Multivariate data consists of three or more variables. It is comparable to bivariate but contains more than one dependent variable. The ways to perform analysis on this data depends on the goals to be achieved. Some of the techniques are regression analysis, path analysis, factor analysis and multivariate analysis of variance (MANOVA).

7. What is the difference between Data Analyst and Data Scientist?

Data Scientist

A Data Scientist is a professional who understands data from a business point of view. He will make predictions to help businesses take accurate decisions. Data scientists come with a skills of computer applications, modeling, statistics and math. They are efficient in picking the right problems, which will add value to the organization after resolving it.

Data Analyst

Data Analyst plays a key role in Data Science. They perform a various task related to gathering, organizing data and obtaining statistical information out of them.  They are also responsible to present the data in the form of charts, graphs and tables which are also called as Data Visualizations and use the same to build relational databases for organizations.

8. What do you mean by Noise in given Dataset and How can you remove Noise in Dataset?

Noise is unwanted data items, features or records which don’t help in explaining the feature itself, or the relationship between feature & target. Noise often causes the algorithms to miss out patterns in the data. Noisy data is meaningless data. The term has been used as a synonym for corrupt data. However, its meaning include any data that cannot be understood and interpreted correctly by machines, such as unstructured text. Any data which has been received, stored, or changed in such a manner that it cannot be read or used by the program can be described as noisy data.

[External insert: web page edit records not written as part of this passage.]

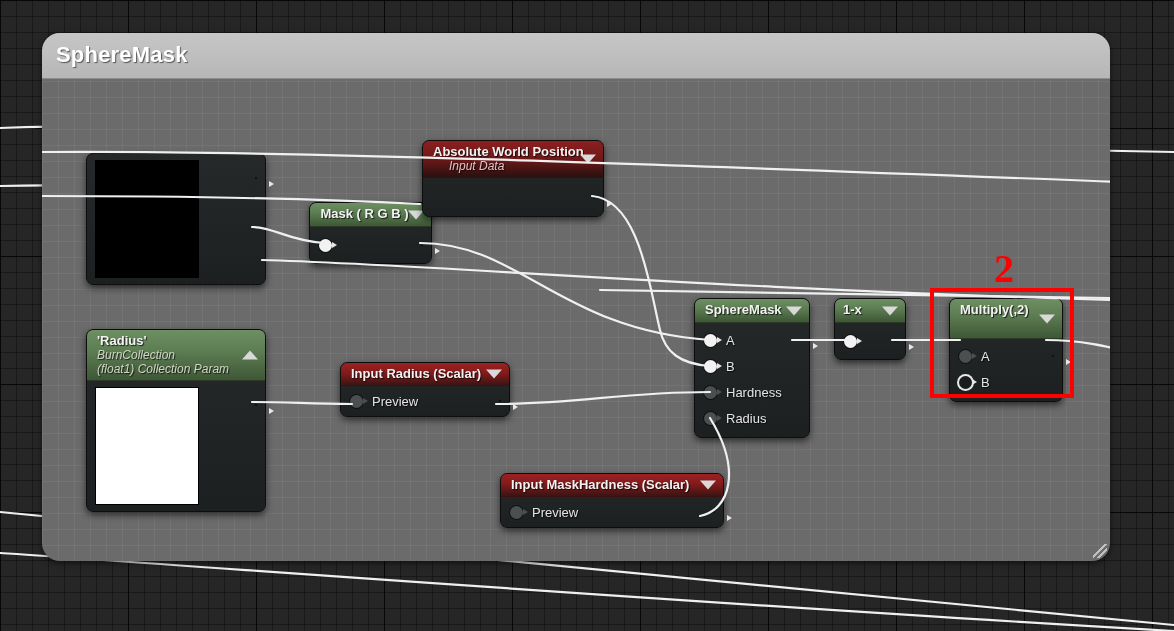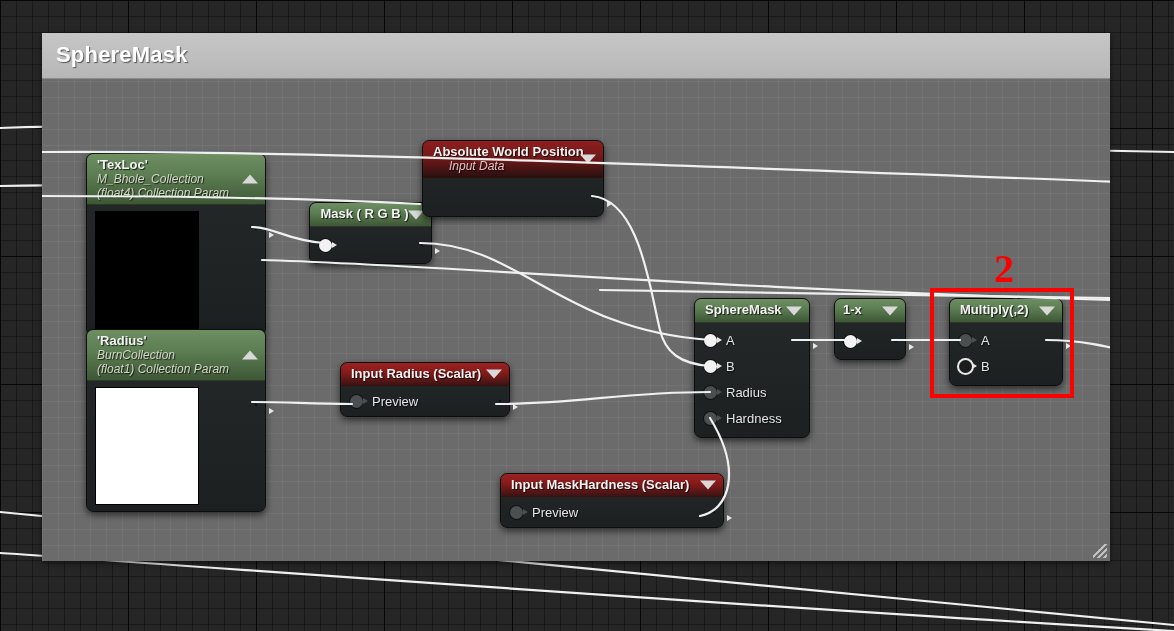--- a/index.html
+++ b/index.html
@@ -43,6 +43,7 @@
     box-shadow: 0 2px 6px rgba(0,0,0,0.55);
     z-index: 2;
     overflow: hidden;
+    border-radius: 18px;
   }
   #panel-title {
     position: absolute; left: 0; top: 0;

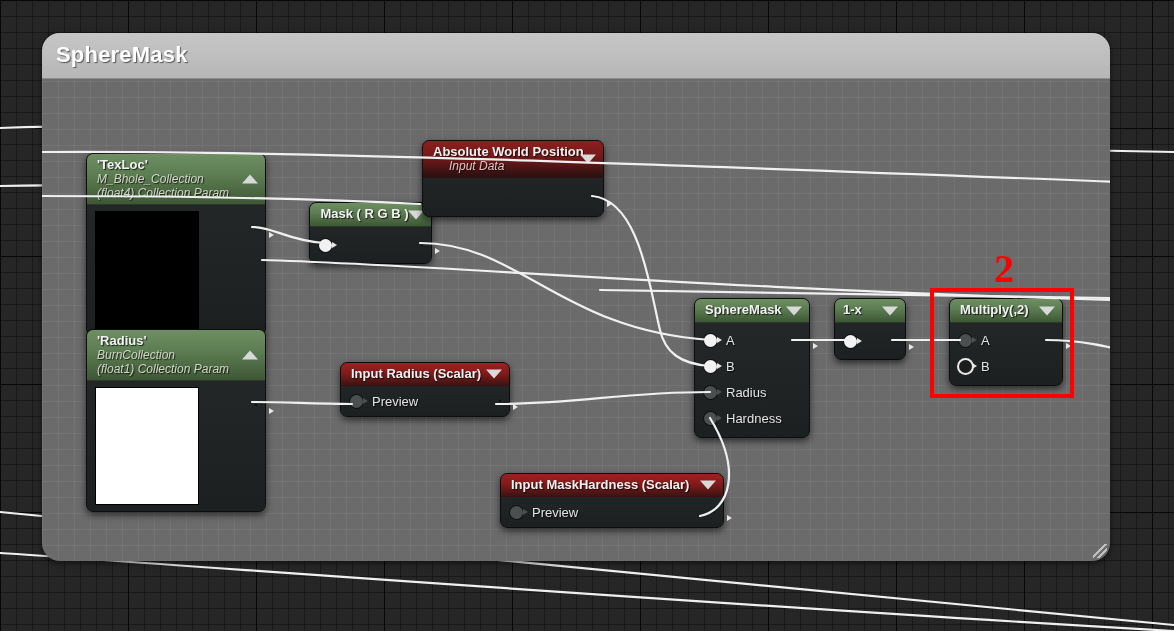--- a/index.html
+++ b/index.html
@@ -239,12 +239,6 @@
     </svg>
 
     <div class="node" id="node-texloc">
-      <div class="hdr green">
-        <div class="title">'TexLoc'</div>
-        <div class="subtitle">M_Bhole_Collection</div>
-        <div class="subtitle">(float4) Collection Param</div>
-        <span class="caret up"></span>
-      </div>
       <div class="body" style="height:130px;">
         <div class="preview-box" style="background:#000000;"></div>
         <div class="pin-out-wrap" style="top:24px;">

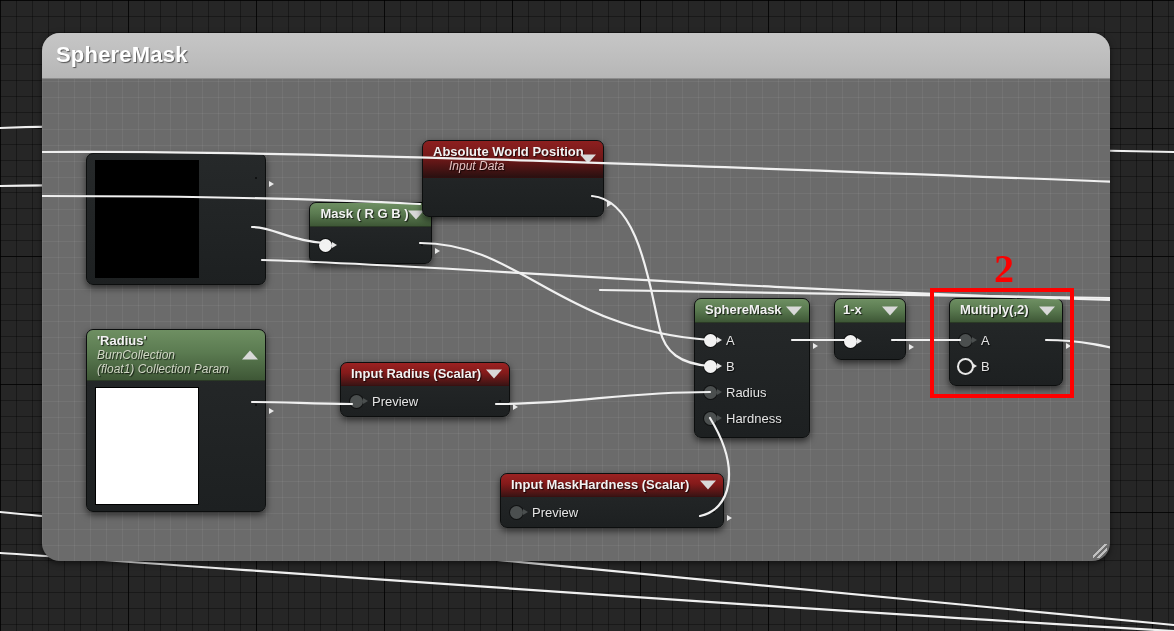--- a/index.html
+++ b/index.html
@@ -367,7 +367,7 @@
     </div>
 
     <div class="node" id="node-multiply">
-      <div class="hdr green" style="padding-bottom:5px;">
+      <div class="hdr green" style="padding-bottom:21px;">
         <div class="title" style="padding-right:16px;">Multiply(,2)</div>
         <span class="caret down"></span>
       </div>

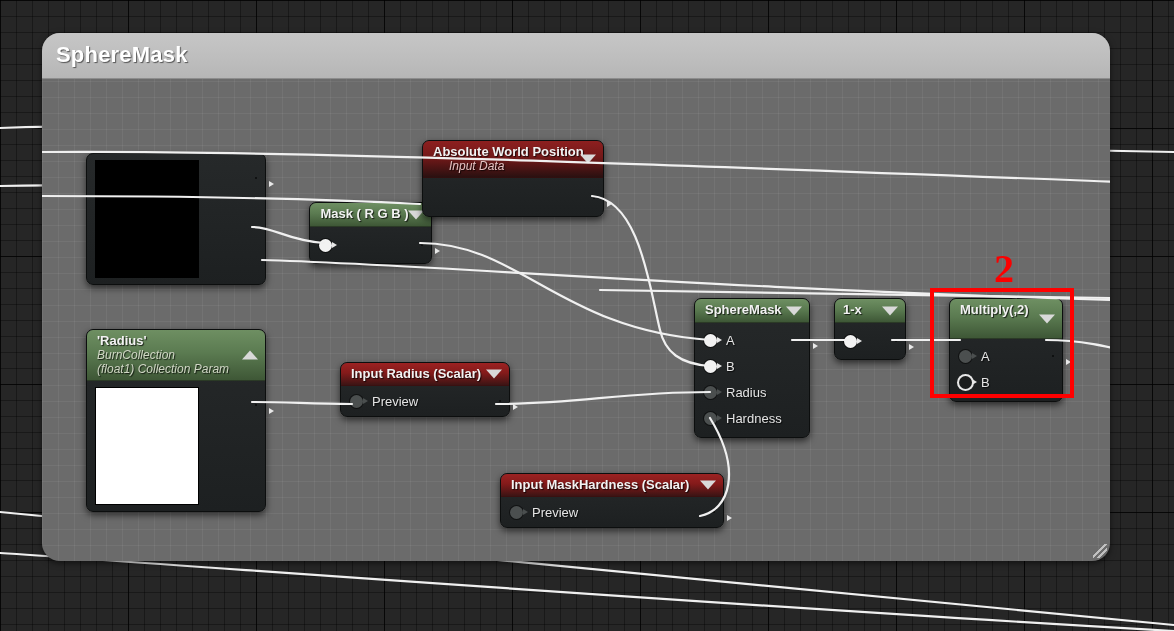--- a/index.html
+++ b/index.html
@@ -339,11 +339,11 @@
         </div>
         <div class="pin-row pad-left">
           <span class="pin off"></span>
+          <span class="pin-label">Hardness</span>
+        </div>
+        <div class="pin-row pad-left">
+          <span class="pin off"></span>
           <span class="pin-label">Radius</span>
-        </div>
-        <div class="pin-row pad-left">
-          <span class="pin off"></span>
-          <span class="pin-label">Hardness</span>
         </div>
         <div class="pin-out-wrap" style="top:17px;">
           <span class="pin on"></span>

Methods to detect and remove Noise in Dataset

1. K-fold validation

In this method, we can look at the cross-validation score of each fold and analyze the folds which have poor CV scores, what are the common attributes of records having poor scores, etc.

2. Manual method

In this method, we can evaluate CV of each record (predicted vs. actual) and filter/analyze the records having a poor CV score. This will help us in analyzing why this is happening in the first place.

3. Density-based anomaly detection

This method assumes normal data points occur around a dense neighborhood and abnormalities are far away.

9. What do you mean by Law of transformation of Skewed Variables?

Different features in the data set may have values in different ranges. For example, in an employee data set, the range of salary feature may lie from thousands to lakhs but the range of values of age feature will be in 20- 60. That means a column is more weighted compared to other. Data transformation mainly deals with normalizing also known as scaling data, handling skewness and aggregation of attributes.

10. What are the differences between Mean, Median, Mode? How these are helpful to deal with the missing values in the given dataset?

Mean

Mean is the average of the Dataset. It is the ratio of Sum of total observations to the Total number of observations.

Median

It is the middle value of the Dataset. If the total number of observations in the Dataset is odd in number, then median is the middle most value or observation. If the total number of observations in the dataset are even in number, then the median is given by the average of the middle two values of the dataset.

Mode

Mode is the most frequently occurred observation or value in the entire Dataset.

If the data is Normally distributed then, missing values can be imputed or replaced by mean of the all observations of the dataset.

If the data is skewed then, it is better to impute or replace the missing values by Median of all observations of the Dataset.

When the Data is related to the frequency, then mode is used to replace or impute the missing values in the respective Dataset.